It is a perspective view which shows the principal part structure of the steering column apparatus of embodiment of this invention. It is the perspective view which looked at the same apparatus from another angle. It is an enlarged side view of the principal part of FIG. It is AA arrow sectional drawing of FIG. It is a block diagram of the support plate used for the apparatus, (a) is a perspective view, (b) is a top view, (c) is a front view, (d) is a side view. It is a perspective view of the spring used for the apparatus.

  Hereinafter, a steering column apparatus with a tilt / telescopic function according to an embodiment of the present invention will be described with reference to the drawings.

  1-4, 4 is a lower jacket, 5 is an upper jacket, and 2 is a steering shaft. A jacket 1 is configured by a lower end portion of the upper jacket 5 being movably inserted into an upper end portion of the lower jacket 4 so as to cover the upper end portion of the lower jacket 4. A telescopic steering shaft 2 is rotatably supported inside the jacket 1. The steering shaft 2 is configured to be extendable and contractable by serration-coupling the lower shaft 2a and the hollow upper shaft 2b.

  A vehicle body mounting bracket 10 for mounting the jacket 1 is coupled to the vehicle body. The vehicle body mounting bracket 10 is provided with a pair of side brackets (also referred to as side plates) 11A and 11B. An upper jacket 5 is disposed between the pair of side brackets 11A and 11B, and a pair of distance brackets 6 and 6 that are in contact with the inner side surfaces of the pair of side brackets 11A and 11B are integrally coupled to the upper jacket 5. ing.

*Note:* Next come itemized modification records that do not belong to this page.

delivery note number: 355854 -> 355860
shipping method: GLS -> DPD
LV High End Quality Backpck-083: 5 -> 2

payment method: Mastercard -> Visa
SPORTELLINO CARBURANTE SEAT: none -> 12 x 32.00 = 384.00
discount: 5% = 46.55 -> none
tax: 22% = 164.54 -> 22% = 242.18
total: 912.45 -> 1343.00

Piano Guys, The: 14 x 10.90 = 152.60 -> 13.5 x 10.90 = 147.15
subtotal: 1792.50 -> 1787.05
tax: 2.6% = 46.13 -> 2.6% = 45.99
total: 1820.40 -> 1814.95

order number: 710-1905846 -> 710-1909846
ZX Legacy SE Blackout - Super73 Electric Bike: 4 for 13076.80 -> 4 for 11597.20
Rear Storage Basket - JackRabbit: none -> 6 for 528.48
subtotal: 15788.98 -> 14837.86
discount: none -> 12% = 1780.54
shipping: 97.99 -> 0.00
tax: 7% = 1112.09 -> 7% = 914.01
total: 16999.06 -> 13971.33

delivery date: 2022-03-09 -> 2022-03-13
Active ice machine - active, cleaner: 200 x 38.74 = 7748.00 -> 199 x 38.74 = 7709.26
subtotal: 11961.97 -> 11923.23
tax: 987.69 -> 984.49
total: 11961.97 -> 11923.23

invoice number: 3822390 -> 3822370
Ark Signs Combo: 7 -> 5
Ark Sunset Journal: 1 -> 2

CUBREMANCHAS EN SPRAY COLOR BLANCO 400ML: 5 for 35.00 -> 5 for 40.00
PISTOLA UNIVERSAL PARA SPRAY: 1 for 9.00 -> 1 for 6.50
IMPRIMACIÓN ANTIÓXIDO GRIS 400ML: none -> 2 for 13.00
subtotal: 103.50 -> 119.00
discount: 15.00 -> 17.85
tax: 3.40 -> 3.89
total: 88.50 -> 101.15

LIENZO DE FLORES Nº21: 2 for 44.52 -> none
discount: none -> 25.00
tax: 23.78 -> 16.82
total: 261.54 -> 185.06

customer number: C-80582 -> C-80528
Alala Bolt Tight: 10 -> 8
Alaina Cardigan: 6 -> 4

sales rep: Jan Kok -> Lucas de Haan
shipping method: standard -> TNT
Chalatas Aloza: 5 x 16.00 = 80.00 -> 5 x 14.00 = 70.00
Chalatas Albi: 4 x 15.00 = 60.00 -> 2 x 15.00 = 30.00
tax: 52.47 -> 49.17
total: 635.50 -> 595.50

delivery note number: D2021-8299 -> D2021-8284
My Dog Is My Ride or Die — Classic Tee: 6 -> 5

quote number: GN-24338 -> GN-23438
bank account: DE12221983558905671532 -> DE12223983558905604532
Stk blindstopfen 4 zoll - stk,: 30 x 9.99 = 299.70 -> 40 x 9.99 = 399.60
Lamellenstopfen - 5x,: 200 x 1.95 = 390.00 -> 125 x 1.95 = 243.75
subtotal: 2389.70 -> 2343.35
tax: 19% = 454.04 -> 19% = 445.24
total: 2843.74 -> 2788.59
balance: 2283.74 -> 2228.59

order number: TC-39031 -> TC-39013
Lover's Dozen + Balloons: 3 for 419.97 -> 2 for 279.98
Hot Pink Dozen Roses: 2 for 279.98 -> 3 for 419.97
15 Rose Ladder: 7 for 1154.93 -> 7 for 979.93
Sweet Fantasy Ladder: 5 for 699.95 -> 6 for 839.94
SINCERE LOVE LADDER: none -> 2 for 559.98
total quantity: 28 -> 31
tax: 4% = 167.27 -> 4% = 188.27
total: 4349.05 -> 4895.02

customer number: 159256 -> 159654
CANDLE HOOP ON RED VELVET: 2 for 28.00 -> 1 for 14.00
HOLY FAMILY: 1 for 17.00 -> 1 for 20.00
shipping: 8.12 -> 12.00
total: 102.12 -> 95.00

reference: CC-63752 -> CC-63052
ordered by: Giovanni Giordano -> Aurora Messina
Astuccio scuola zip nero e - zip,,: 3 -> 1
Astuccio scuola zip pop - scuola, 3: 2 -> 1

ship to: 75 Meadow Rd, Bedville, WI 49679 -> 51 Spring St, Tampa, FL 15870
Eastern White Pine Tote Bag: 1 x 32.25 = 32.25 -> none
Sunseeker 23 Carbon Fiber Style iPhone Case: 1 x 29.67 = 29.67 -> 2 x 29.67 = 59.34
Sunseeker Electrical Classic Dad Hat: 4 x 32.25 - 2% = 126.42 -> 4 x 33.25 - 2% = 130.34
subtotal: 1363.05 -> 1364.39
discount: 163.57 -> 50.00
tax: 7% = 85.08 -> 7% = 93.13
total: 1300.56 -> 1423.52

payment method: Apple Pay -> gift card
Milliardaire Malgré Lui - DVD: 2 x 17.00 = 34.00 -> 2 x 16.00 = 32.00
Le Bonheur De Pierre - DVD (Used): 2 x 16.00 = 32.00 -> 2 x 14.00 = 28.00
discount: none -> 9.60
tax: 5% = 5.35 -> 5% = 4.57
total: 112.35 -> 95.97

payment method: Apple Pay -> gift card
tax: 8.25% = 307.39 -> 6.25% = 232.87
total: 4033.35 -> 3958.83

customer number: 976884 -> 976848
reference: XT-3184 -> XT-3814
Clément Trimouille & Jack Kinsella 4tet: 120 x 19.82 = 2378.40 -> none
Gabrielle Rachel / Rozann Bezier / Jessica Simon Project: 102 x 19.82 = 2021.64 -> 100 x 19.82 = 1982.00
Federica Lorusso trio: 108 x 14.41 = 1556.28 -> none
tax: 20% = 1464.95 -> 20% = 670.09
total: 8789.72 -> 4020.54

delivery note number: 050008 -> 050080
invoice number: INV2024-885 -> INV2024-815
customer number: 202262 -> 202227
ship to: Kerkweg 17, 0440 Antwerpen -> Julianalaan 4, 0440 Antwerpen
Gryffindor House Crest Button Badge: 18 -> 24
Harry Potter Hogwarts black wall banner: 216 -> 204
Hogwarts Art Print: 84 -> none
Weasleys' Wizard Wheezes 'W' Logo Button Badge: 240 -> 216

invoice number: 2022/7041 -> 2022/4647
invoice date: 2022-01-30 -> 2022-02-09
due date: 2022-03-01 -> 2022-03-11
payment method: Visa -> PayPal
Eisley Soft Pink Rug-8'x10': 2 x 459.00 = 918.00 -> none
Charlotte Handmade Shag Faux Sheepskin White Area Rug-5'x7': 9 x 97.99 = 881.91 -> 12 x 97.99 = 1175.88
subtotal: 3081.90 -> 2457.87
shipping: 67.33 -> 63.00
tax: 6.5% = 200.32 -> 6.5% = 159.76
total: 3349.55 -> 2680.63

  A plurality of tilt friction plates 28 and telescopic friction plates 29 are alternately stacked on the outer surface of one side bracket 11A. The tilt friction plate 28 is an engagement protrusion formed on the tilt friction plate 28 disposed on the outermost side, an engagement hole 13 provided on the side bracket 11A side, and an engagement formed on another tilt friction plate 28. The telescopic friction plate 29 is connected to the upper jacket 5 by a pin 6 a provided on the distance bracket 6 by engagement with the hole 28 b.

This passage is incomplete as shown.